In this posting (which may have a part 2), I’ll discuss how you can take advantage of the cracks in the interview process. And this is relevant not only for job interviews; the same applies for admissions interviews for MBAs and all sorts of other programs.
One of the most common interview formats is the behavioral interview. This usually consists of questions about specific situations that you may have encountered during your career or in school. If you’ve ever been asked questions like, “Tell me about a time when you had to lead without authority,” or “Describe a situation in which you had a conflict with a coworker,” you’ve been in a behavioral interview. This leads us to the first flaw in behavioral interviewing.
Interview Flaw #1: You know all the questions beforehand. There are only so many behavioral questions that companies can ask. Career centers in business schools have comprehensive list of these kinds of questions and any questions you are asked that aren’t directly off this list will be minor variations. Other good resources are your fellow classmates, alumni and interview books in the library.
The Arbitrage Opportunity: Now that you know all the questions that are going to be asked you can come up with great stories that answer the questions. However, it is very important to understand what is actually being asked. When an interviewer asks about a time when you had a view that was different from everyone, what they are really asking is how do you persuade people. An answer such as, “I show them my idea is best by working hard on it,” may be true, but doesn’t demonstrate to the interviewer how you thought about the issue, developed a plan, and executed on it. Think deeply about the intent of the question and mold your story so it demonstrates how your experience in the past will help you succeed in the future, and in particular at the role you are applying for. Ask your classmates and the career center for feedback so you can perfect your answers.
Interview Flaw #2: The way you deliver your answers is more important than their content. I just spent two paragraphs describing how important it is to develop great answers and now I’m saying they don’t matter? Not exactly. Crafting excellent responses to these questions only separates you from those who haven’t even prepared (surprisingly, there’s more than you think). But beyond this, companies hiring MBA graduates (like business schools before them) place a tremendous value on communication, presence and charisma. In fact, how you deliver your answers is the number one factor they will use to evaluate you. Whether this led to the financial collapse is still being debated, but I’m just throwing it out there.

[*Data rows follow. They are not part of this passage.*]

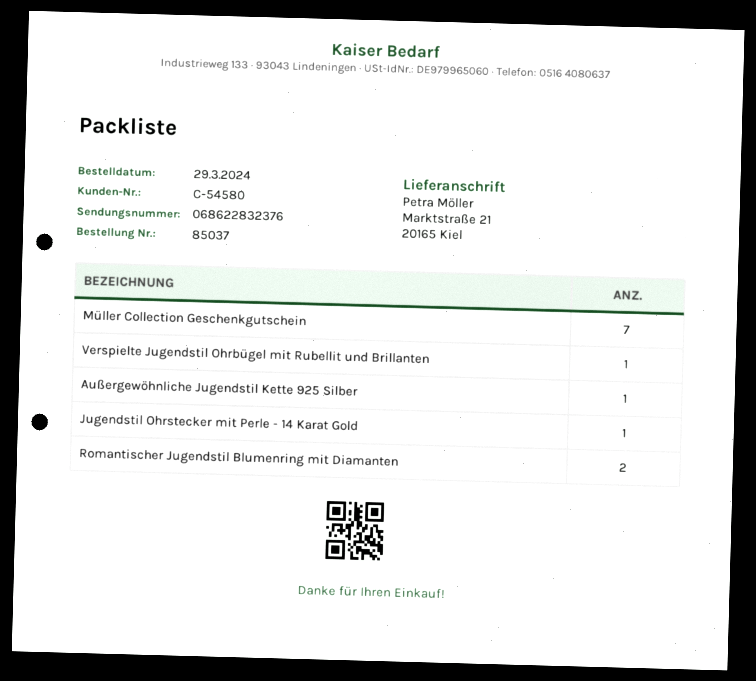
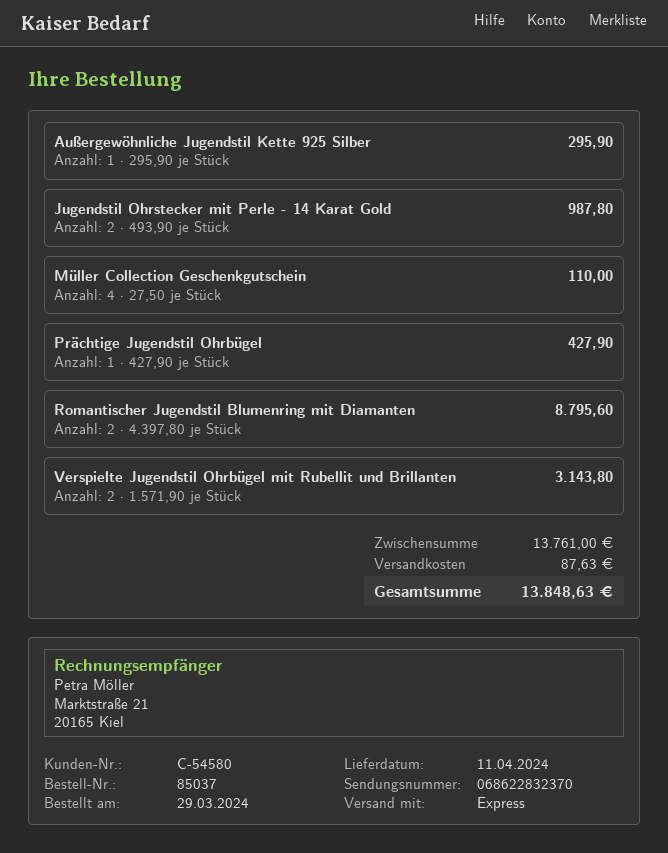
tracking number: 068622832376 -> 068622832370
Müller Collection Geschenkgutschein: 7 -> 4
Verspielte Jugendstil Ohrbügel mit Rubellit und Brillanten: 1 -> 2
Jugendstil Ohrstecker mit Perle - 14 Karat Gold: 1 -> 2
Prächtige Jugendstil Ohrbügel: none -> 1

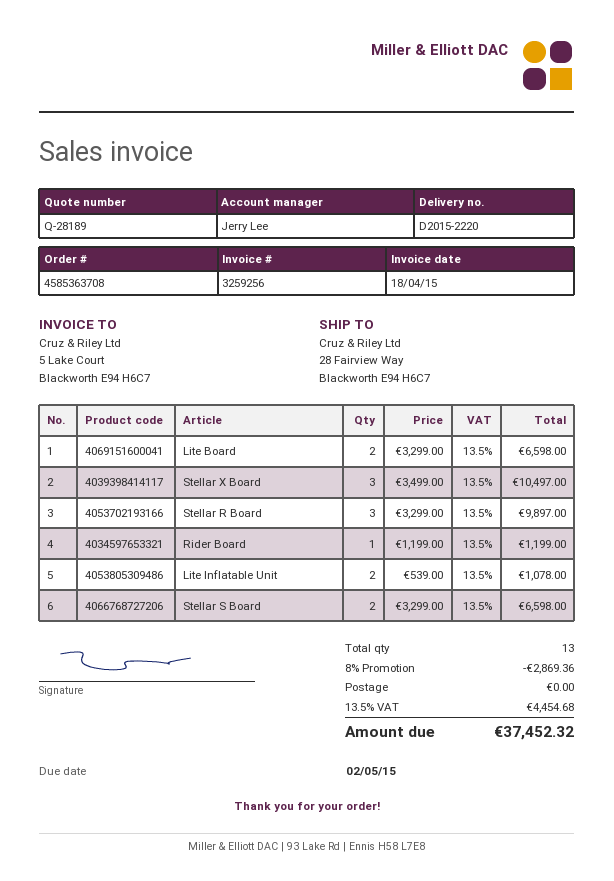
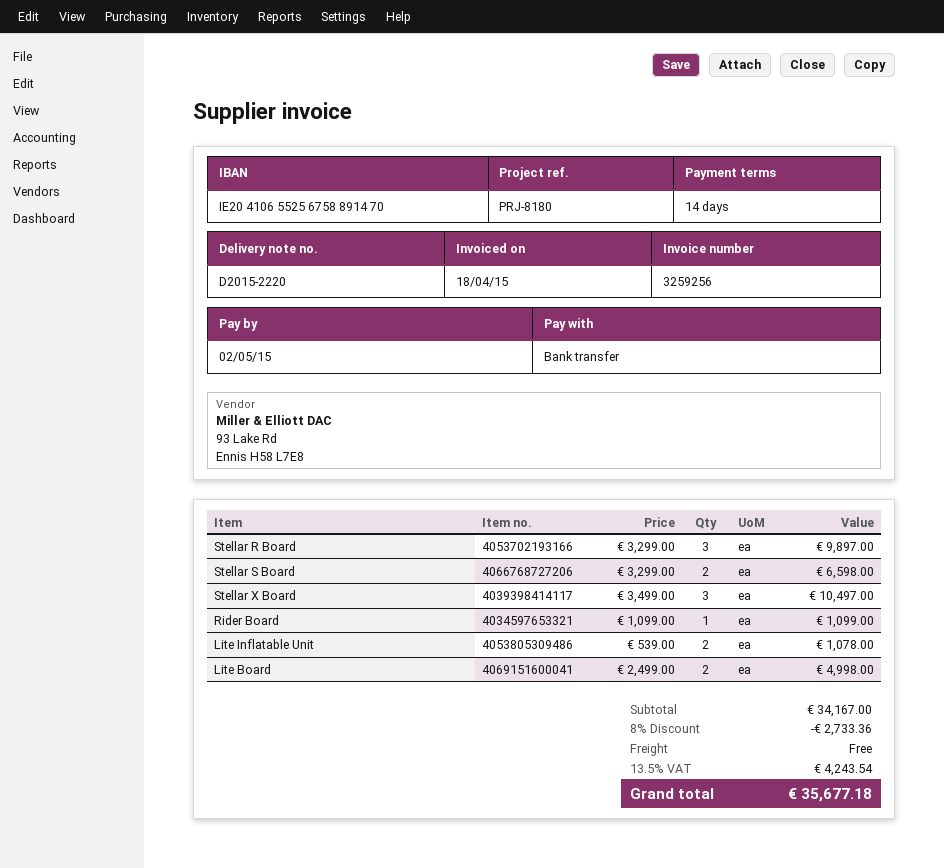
Lite Board: 2 x 3299.00 = 6598.00 -> 2 x 2499.00 = 4998.00
Rider Board: 1 x 1199.00 = 1199.00 -> 1 x 1099.00 = 1099.00
discount: 8% = 2869.36 -> 8% = 2733.36
tax: 13.5% = 4454.68 -> 13.5% = 4243.54
total: 37452.32 -> 35677.18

The Arbitrage Opportunity: Remember when you were in the 7th grade play? It’s time to break out those acting skills again. Because you know the questions beforehand and have thoroughly prepared your answers, your lines are ready. Practice your delivery until it is exactly how you want it to be and then practice it some more. This is another great opportunity to use your classmates to get feedback on how you are delivering your answers. Videotape your performance and critique it so you can improve. If you put in the time and effort to work on this aspect of the interview process you can exploit this flaw to your advantage. Just ensure that your answers still sound natural and not too rehearsed and you are good to go. If this sounds a little contrived, think about how you would prepare if you had an important presentation in front of a more important audience. You would no doubt intently practice your delivery until it was perfect. Think of an interview as the most important kind of presentation.
In a future post we’ll take a look at the flaws in the case interview and how you can exploit them to land that internship. For now, if you prepare as I have described above, instead of wondering if you got the job, you should start practicing for your Oscars-style acceptance speech.